Antigone n’était pas belle. Lorsqu’ils la dévisageaient, les gens s’en offusquaient, la comparant systématiquement à sa superbe sœur Ismène. Elle, on la croyait stupide or, cela n’avait pas d’importance. Au moins, elle serait bonne à marier.
Antigone resterait seule, avec ses rêves et ses chimères. Elle imaginait bien cette vie singulière, pleine d’amour envers sa sœur, dont la candeur l’amusait. Ismène était plus âgée qu’elle mais elle avait gardé son âme d’enfant, ce qui lui valait quelques quolibets ; Antigone la regardait avec tendresse. Elle pourrait la protéger à loisir de son futur époux s’il se montrait incorrect, ou bien de sa propre naïveté.
Nul, en réalité, ne connaissait vraiment les filles d’Oedipe, ce roi qui s’était crevé les yeux pour ne pas voir l’atroce vérité, qui lui avait été insupportable. Son beau-frère, Créon, avait alors pris sa place sur le trône. Quant aux frères Etéocle et Polynice, on attendait encore leur retour. C’était comme si un voile sombre les couvrait de mystère. Jamais on n’aurait pu pénétrer dans leur profonde intimité.
*
Le soir des noces d’Ismène, dont Antigone n’avait guère retenu le nom du prétendant, la jeune femme n’assista pas à la fête. Il lui fallait se retirer de cette foule étouffante afin de se réfugier dans la solitude. Elle était vitale pour Antigone, lui permettait de réfléchir et de confier ses craintes et des désirs aux dieux.
Elle retira ses sandales, les posa sur un rocher, détacha ses longs cheveux bruns, puis s’aventura dans la mer Égée, qui toujours l’apaisait.
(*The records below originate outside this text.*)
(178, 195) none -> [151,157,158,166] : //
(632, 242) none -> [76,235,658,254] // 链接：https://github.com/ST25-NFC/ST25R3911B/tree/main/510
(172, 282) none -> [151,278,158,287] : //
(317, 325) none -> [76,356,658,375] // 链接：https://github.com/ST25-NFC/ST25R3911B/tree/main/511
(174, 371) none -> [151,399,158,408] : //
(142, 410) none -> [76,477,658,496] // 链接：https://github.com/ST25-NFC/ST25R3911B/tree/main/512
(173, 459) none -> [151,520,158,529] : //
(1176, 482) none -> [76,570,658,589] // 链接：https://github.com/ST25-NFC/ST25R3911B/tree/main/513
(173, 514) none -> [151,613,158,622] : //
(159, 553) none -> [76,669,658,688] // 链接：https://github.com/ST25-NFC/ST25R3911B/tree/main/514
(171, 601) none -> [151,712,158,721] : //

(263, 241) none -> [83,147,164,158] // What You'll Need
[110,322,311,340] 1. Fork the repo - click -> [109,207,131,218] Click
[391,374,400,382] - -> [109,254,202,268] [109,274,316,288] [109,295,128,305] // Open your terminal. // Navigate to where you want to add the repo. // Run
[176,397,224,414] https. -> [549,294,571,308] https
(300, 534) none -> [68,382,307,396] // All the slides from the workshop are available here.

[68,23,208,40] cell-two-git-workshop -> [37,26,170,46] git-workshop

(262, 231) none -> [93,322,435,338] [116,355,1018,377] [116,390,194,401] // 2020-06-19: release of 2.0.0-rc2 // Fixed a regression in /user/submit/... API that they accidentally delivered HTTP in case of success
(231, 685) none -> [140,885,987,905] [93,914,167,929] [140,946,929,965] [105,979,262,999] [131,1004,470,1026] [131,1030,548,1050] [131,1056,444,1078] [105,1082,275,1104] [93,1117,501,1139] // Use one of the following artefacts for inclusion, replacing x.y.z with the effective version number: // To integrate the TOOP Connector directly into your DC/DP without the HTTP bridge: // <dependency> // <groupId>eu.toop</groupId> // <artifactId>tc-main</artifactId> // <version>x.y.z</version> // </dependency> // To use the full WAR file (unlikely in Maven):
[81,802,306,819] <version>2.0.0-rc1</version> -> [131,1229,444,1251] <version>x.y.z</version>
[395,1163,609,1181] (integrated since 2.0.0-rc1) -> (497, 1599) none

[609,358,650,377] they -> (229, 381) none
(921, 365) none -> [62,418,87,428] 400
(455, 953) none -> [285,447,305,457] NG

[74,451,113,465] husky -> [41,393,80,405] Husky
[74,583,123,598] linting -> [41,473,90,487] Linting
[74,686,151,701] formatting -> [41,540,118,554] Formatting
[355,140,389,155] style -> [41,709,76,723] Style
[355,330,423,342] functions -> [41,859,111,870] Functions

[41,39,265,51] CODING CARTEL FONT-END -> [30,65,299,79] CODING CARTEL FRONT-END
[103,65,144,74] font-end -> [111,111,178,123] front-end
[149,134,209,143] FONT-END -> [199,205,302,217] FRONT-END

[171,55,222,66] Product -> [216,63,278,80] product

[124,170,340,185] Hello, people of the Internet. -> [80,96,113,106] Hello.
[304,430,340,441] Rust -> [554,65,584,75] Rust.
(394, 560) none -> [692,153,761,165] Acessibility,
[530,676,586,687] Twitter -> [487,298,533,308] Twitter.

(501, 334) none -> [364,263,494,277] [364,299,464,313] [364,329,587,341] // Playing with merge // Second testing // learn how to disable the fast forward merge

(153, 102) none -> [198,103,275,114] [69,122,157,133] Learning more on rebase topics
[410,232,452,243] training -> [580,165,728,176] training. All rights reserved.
Ismène, de manière inévitable, allait s’éloigner d’elle, l’ingrate, sans un regard ; non, elle avait bien le droit d’être heureuse.
Elle devait y songer elle aussi, Antigone la tempête, mais elle rejetait quiconque osait l’approcher.
Tandis qu’elle méditait, elle sentit deux mains glacées lui serrer doucement les épaules. Elle poussa un petit cri de surprise, avant de se retourner. Dans la pénombre de la nuit qui commençait déjà à tomber, elle peina à le reconnaître.
« Hémon.
- Viens, il se passe quelque chose de grave. »
Il était aussi beau qu’elle était laide, aussi tendre qu’elle pouvait se montrer brutale. Hémon, son ami d’enfance, sans fiancé.e – ce qui était étonnant - .
Sans davantage d’explications, il lui prit le poignet, et tous deux traversèrent les ténèbres, courant à perdre haleine. Le vent se levait, ce qui, pour Antigone, était de mauvais augure. Le ciel se couvrait de fer, l’atmosphère de lourdeur. Bientôt, des éclairs et du sang les déchireraient.
Hémon s’arrêta enfin et s’écroula devant deux corps informes, torturés, à la chair trop déchiquetée pour qu’on pût les identifier. Mais Antigone reconnaissait toujours les siens.
« On les pensait disparus, alors que depuis tout ce temps ils gisaient là ! Hémon, Hémon... c’est horrible ! »
Elle s’effondra à son tour, dans les bras du jeune homme.
« Etéocle, Polynice, mes frères ! Ma famille, mon sang ! »
Elle enfouit son visage dans le cou d’Hémon qui, la mine fermée, se refusant de verser une seule larme, glissait ses doigts sur la chevelure emmêlée de celle qu’il ne pouvait consoler.
« Ne dis rien à Ismène pour le moment, murmura-t-elle. Cela l’anéantirait, laissons-la vivre son bonheur, au moins pendant un moment. Hémon... qui pouvait leur en vouloir à ce point ? »
L’intéressé ne répondit pas.
« Tu le sais n’est-ce pas ? »
Il baissa la tête.
« Si tu ne veux rien me dire, aide-moi à les enterrer.
- C’est Créon, avoua-t-il enfin, mon vieux père. Il a promis le trône à celui qui gagnerait. Et ils se sont entre-tués, assoiffés de pouvoir. Créon a voulu les éliminer sans se salir les mains. Dis-moi, qui est le plus cruel ? Ça n’a pas d’importance. Pas de sépulture pour ces chers frères, Antigone. Il en a été décidé ainsi.
- Et leur voler toute dignité, les empêcher de pénétrer dans l’au-delà, ne plus les respecter, condamner leurs âmes à errer, agonisantes ?! Jamais, Hémon, jamais ! Donc soit tu m’aides, soit tu t’en vas !
- Antigone, je ne peux pas, sinon,...
- Alors va-t’en !
- Mais c’est toi qui...
- Peu importe ! »
Un long moment, Hémon parut réfléchir, hésiter, puis s’en alla. Antigone comprit qu’elle ne pourrait désormais compter que sur elle-même. L’orage finit par éclater. Une pluie boueuse la souilla jusqu’à la moelle.
*
Dès l’aube, on avertit le roi que les deux frères avaient été ensevelis. On chercha le coupable, qui se livra lui-même, les mains encore sales, la robe déchirée, les cheveux poussiéreux, couverts de terre.
« Toi, Antigone ? s’étonna, quoique à moitié, son oncle lorsqu’elle apparut devant lui, le teint pâle, les yeux cernés.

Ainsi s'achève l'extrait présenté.